EXERCISE AIM =>
Pictures are to be left out, but please repeat each record exactly.

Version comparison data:
* * * * * * *

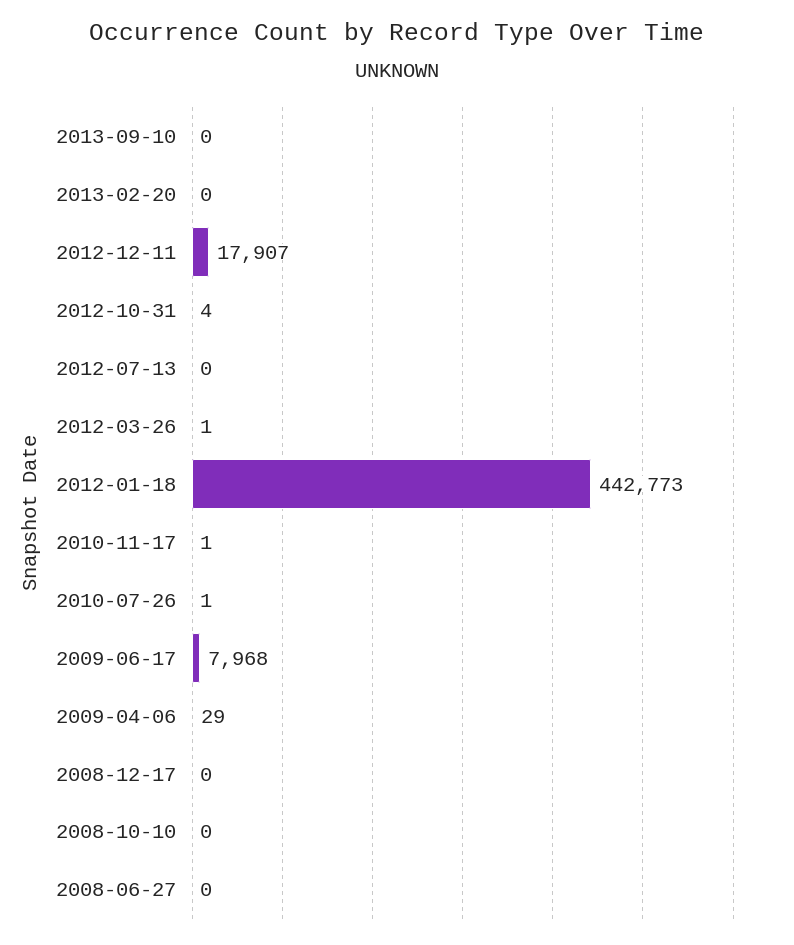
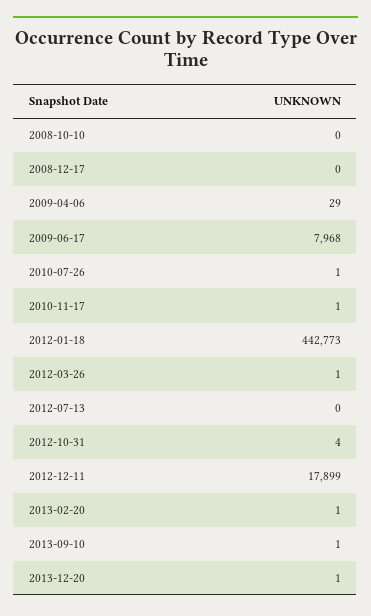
2013-09-10: 0 -> 1
2013-02-20: 0 -> 1
2012-12-11: 17907 -> 17899
2008-06-27: 0 -> none
2013-12-20: none -> 1

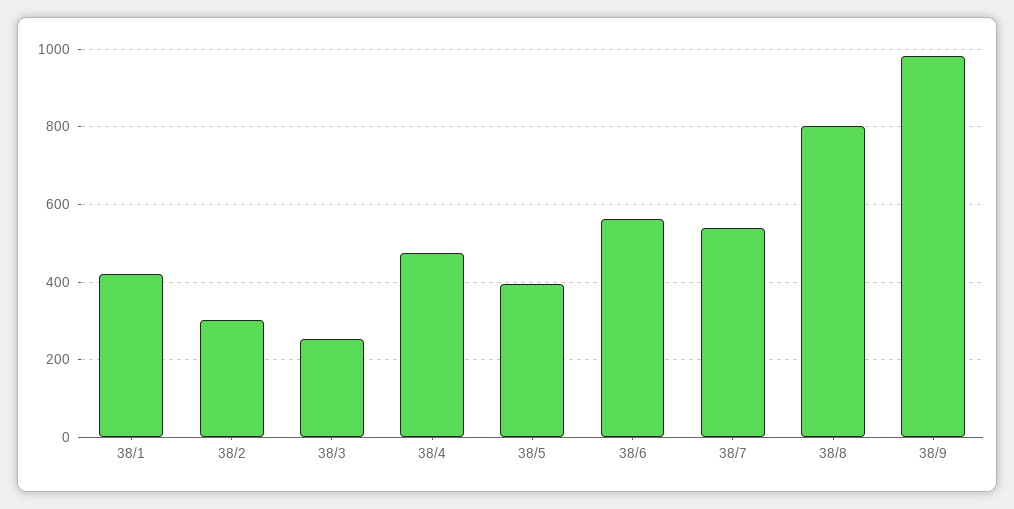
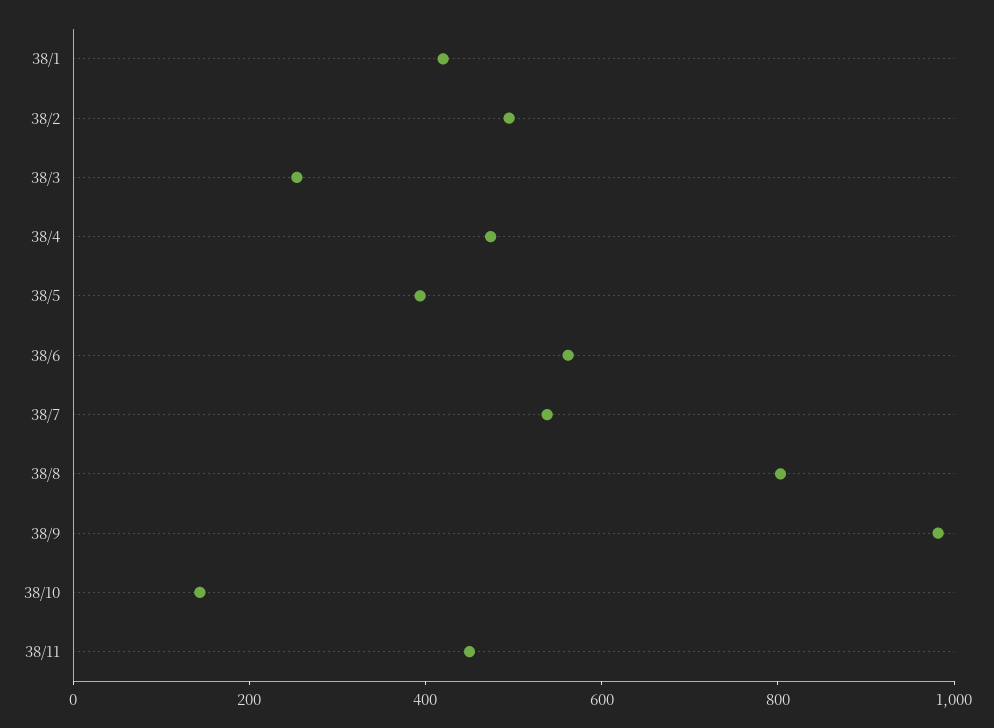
38/2: 300 -> 500
38/10: none -> 150
38/11: none -> 450

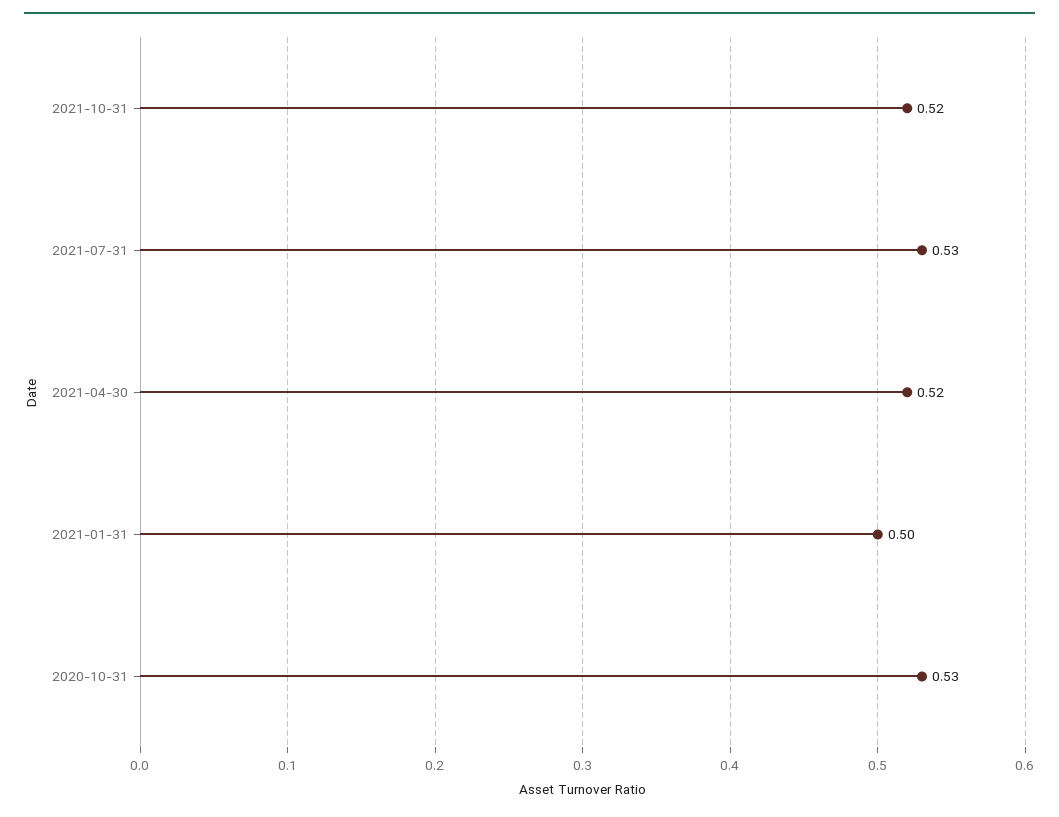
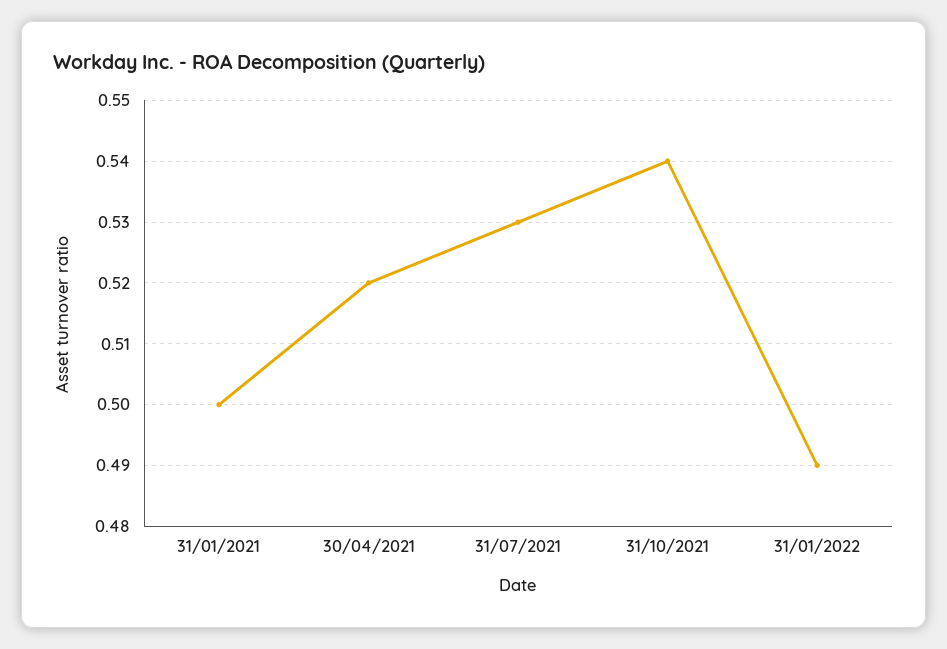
2021-10-31: 0.52 -> 0.54
2020-10-31: 0.53 -> none
31/01/2022: none -> 0.49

* * * * * * *

TASK SOLUTION =>
2013-09-10: 0 -> 1
2013-02-20: 0 -> 1
2012-12-11: 17907 -> 17899
2008-06-27: 0 -> none
2013-12-20: none -> 1

38/2: 300 -> 500
38/10: none -> 150
38/11: none -> 450

2021-10-31: 0.52 -> 0.54
2020-10-31: 0.53 -> none
31/01/2022: none -> 0.49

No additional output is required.